# Thread: [SOLVED] Integrable functions vanishing at infinity.

1. ## [SOLVED] Integrable functions vanishing at infinity.

I have a conjecture that's motivated by the following example.

Let $\displaystyle \phi$ be a positive, $\displaystyle C^\infty$ function that is supported in the interval $\displaystyle (-1/2, 1/2)$, normalized so that $\displaystyle \int \phi~dx = 1$, and satisfies $\displaystyle \phi(0) = \alpha > 0$.

(When I write "$\displaystyle \int~dx$" I always mean the Lebegsue integral over the entire real line.)

The functions defined by

$\displaystyle \phi_n(x) = \phi(n^2x), \quad n=1,2,\ldots$

are sported in the intervals $\displaystyle (-1/(2n^2), 1/(2n^2))$ and their integrals satisfy

$\displaystyle \int \phi_n~dx = \frac{1}{n^2}\int \phi(y)~dy = \frac{1}{n^2}$.

Finally consider the function defined by

$\displaystyle \psi(x) = \sum_{n=1}^n \phi_n(x-n).$

Since the summands are supported on pairwise disjoint intervals, the integral satisfies

$\displaystyle \int \psi~dx = \sum_n \int \phi_n(x-n)~dx = \sum_{n=1}^\infty n^{-2}$,

which converges. By construction $\displaystyle \psi(n) = \alpha$ for all $\displaystyle n=1,2\ldots$, so that $\displaystyle \lim_{x\to\infty}\psi(x) \neq 0$.

Thus $\displaystyle \psi$ is an example of a non-negative, integrable function (i.e., an $\displaystyle L^1$-function) which does not vanish at infinity. Its derivative, however, is not so well behaved: by the chain rule and substitution,

$\displaystyle \int |\phi_n'|~dx = \int n^2|\phi'(x)|~dx = \int |\phi'(y)|~dy > 0$,

and the pairwise disjointness of the supports implies that

$\displaystyle \int |\psi'|~dx = \sum_{n=1}^\infty \int~|\phi_n'|~dx =\infty.$

Conjecture. If both $\displaystyle |f|$ and $\displaystyle |f'|$ are integrable on the real line, then $\displaystyle \lim_{x\to\infty} f(x)=0$. (Let's assume that $\displaystyle f$ is at least $\displaystyle C^1$.)

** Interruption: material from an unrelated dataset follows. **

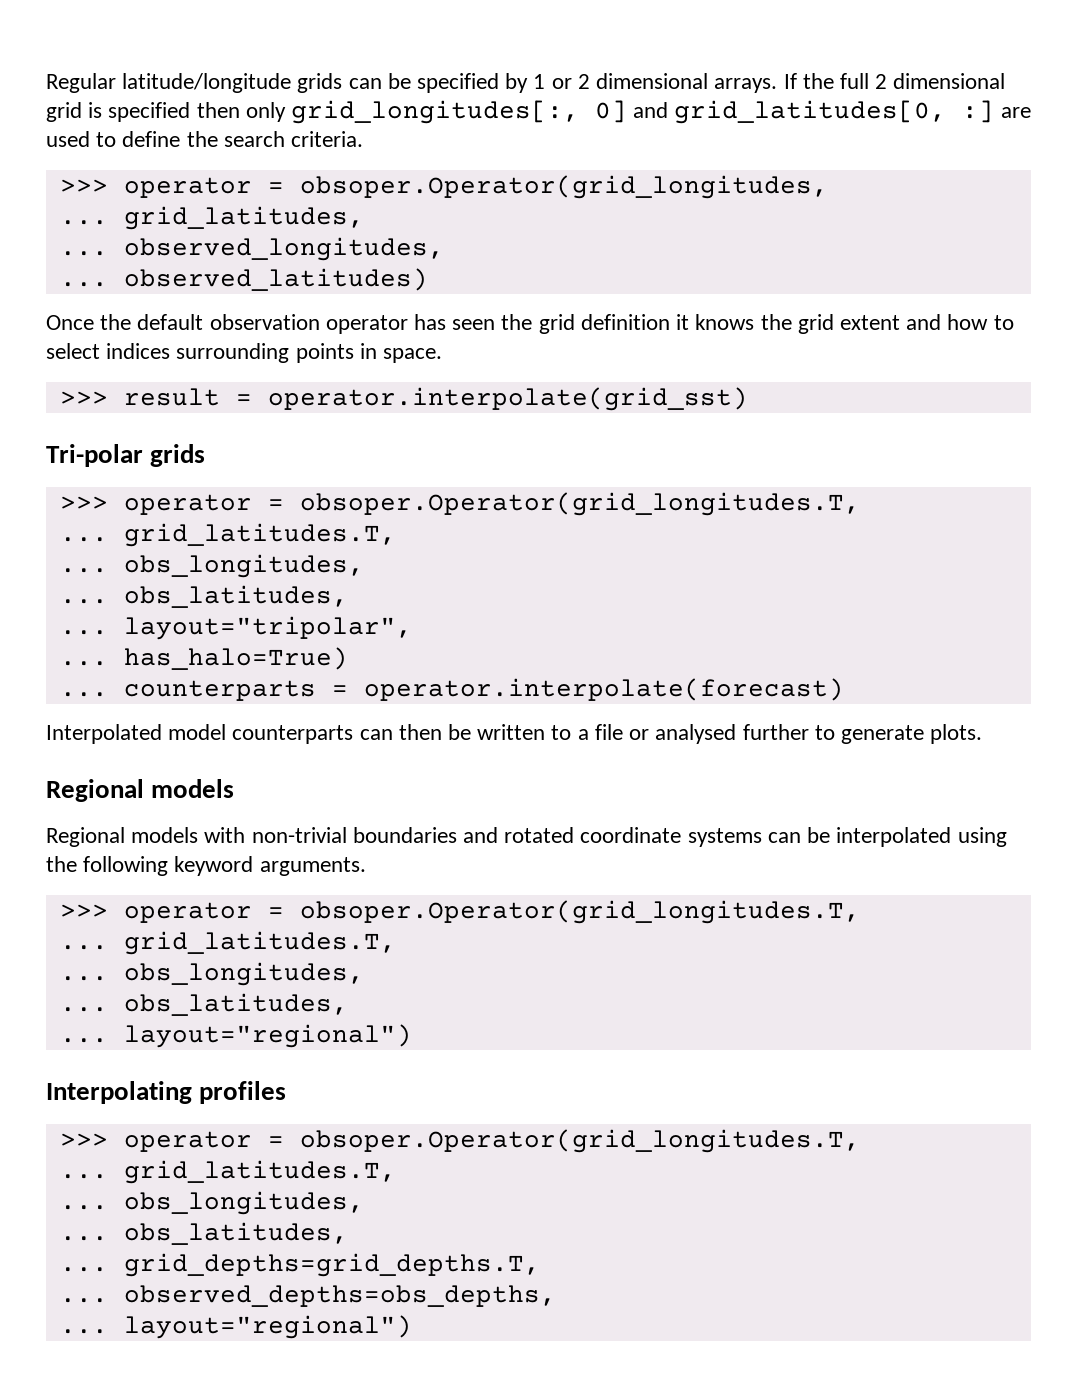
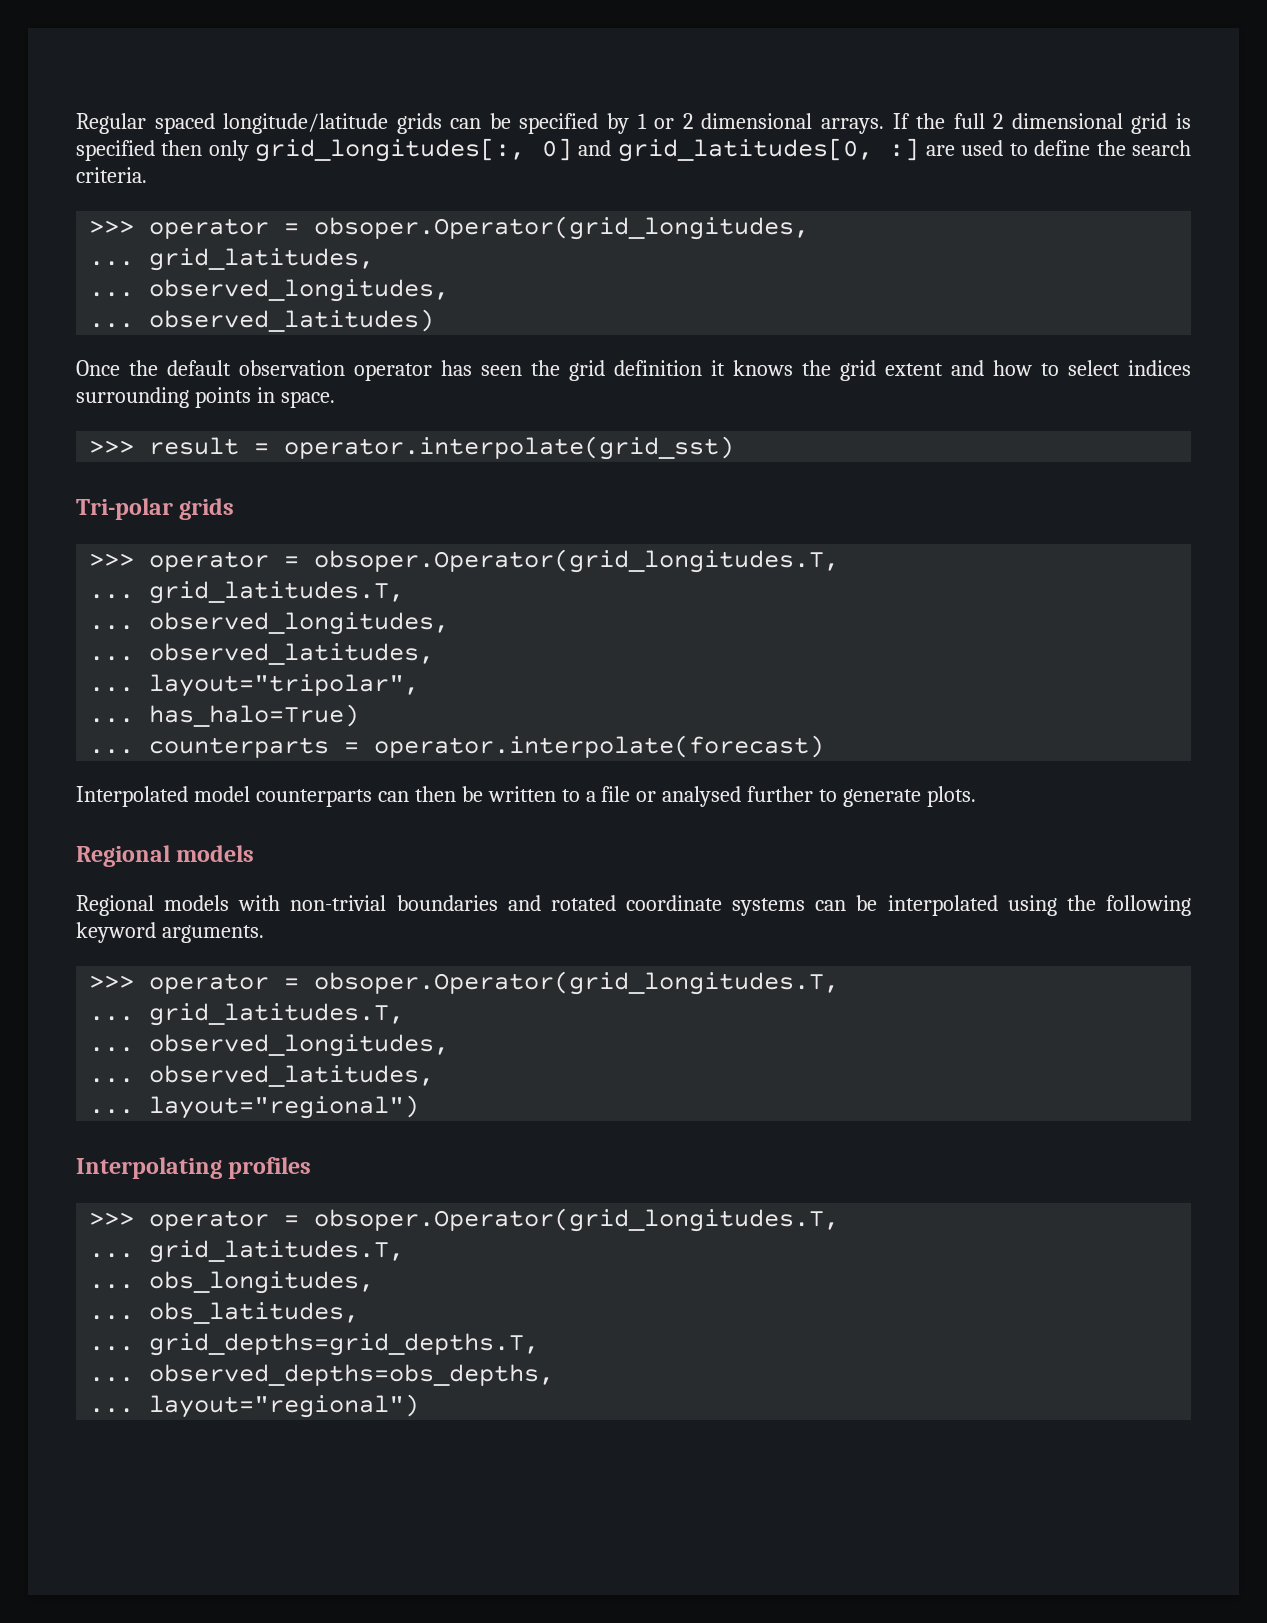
[122,73,292,93] latitude/longitude -> [154,113,389,134] spaced longitude/latitude
[123,554,364,578] [59,585,348,608] obs_longitudes, // ... obs_latitudes, -> [149,612,450,635] [89,643,435,665] observed_longitudes, // ... observed_latitudes,
[123,962,364,986] [59,993,348,1016] obs_longitudes, // ... obs_latitudes, -> [149,1034,450,1057] [89,1065,435,1087] observed_longitudes, // ... observed_latitudes,

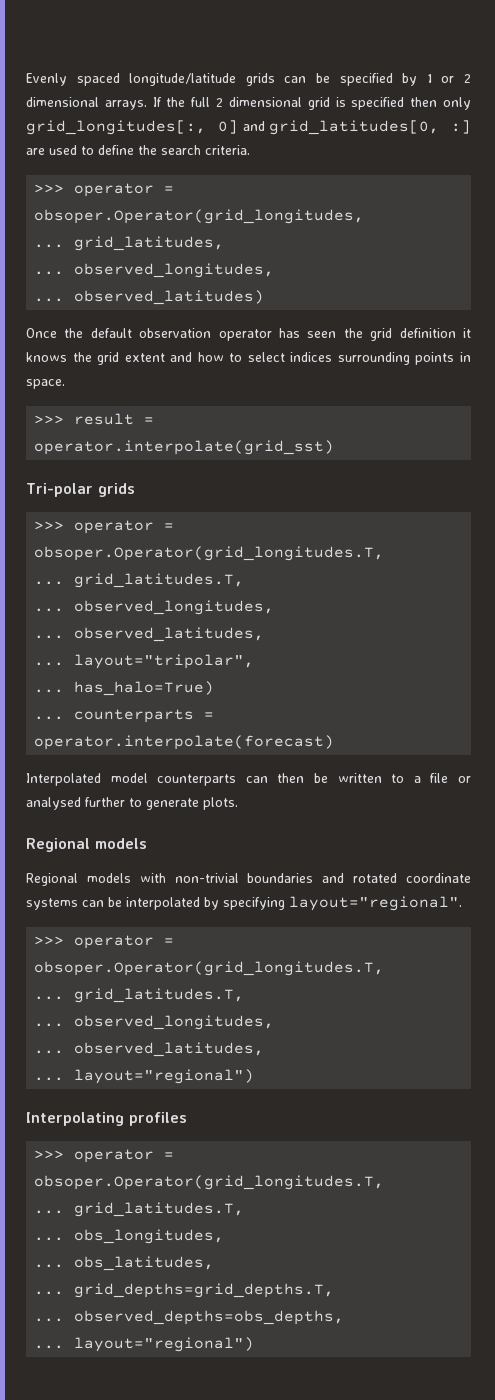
[76,113,146,134] Regular -> [26,73,67,86] Evenly
[1007,895,1191,916] [76,922,264,943] using the following keyword arguments. -> [204,896,462,911] by specifying layout="regional".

I've stated this for $\displaystyle L^1$ functions, but I'd be equally happy to see a proof for the $\displaystyle L^2$ class. There one might be able to apply Cauchy-Schwartz and integration by parts in some slick way. Any ideas?

Jerry

2. Hrmm, I think I can weaken it. The estimate $\displaystyle |f(x)|\le|f(\xi)|+\int_\xi^x|f'|\le|f(\xi)|+\int_\ xi^\infty|f'|$ holds right? If $\displaystyle \liminf_{x\to\infty}|f|=0$ and $\displaystyle f'\in L^1$ I think we can chuse xi so large that the sum is as small as we like.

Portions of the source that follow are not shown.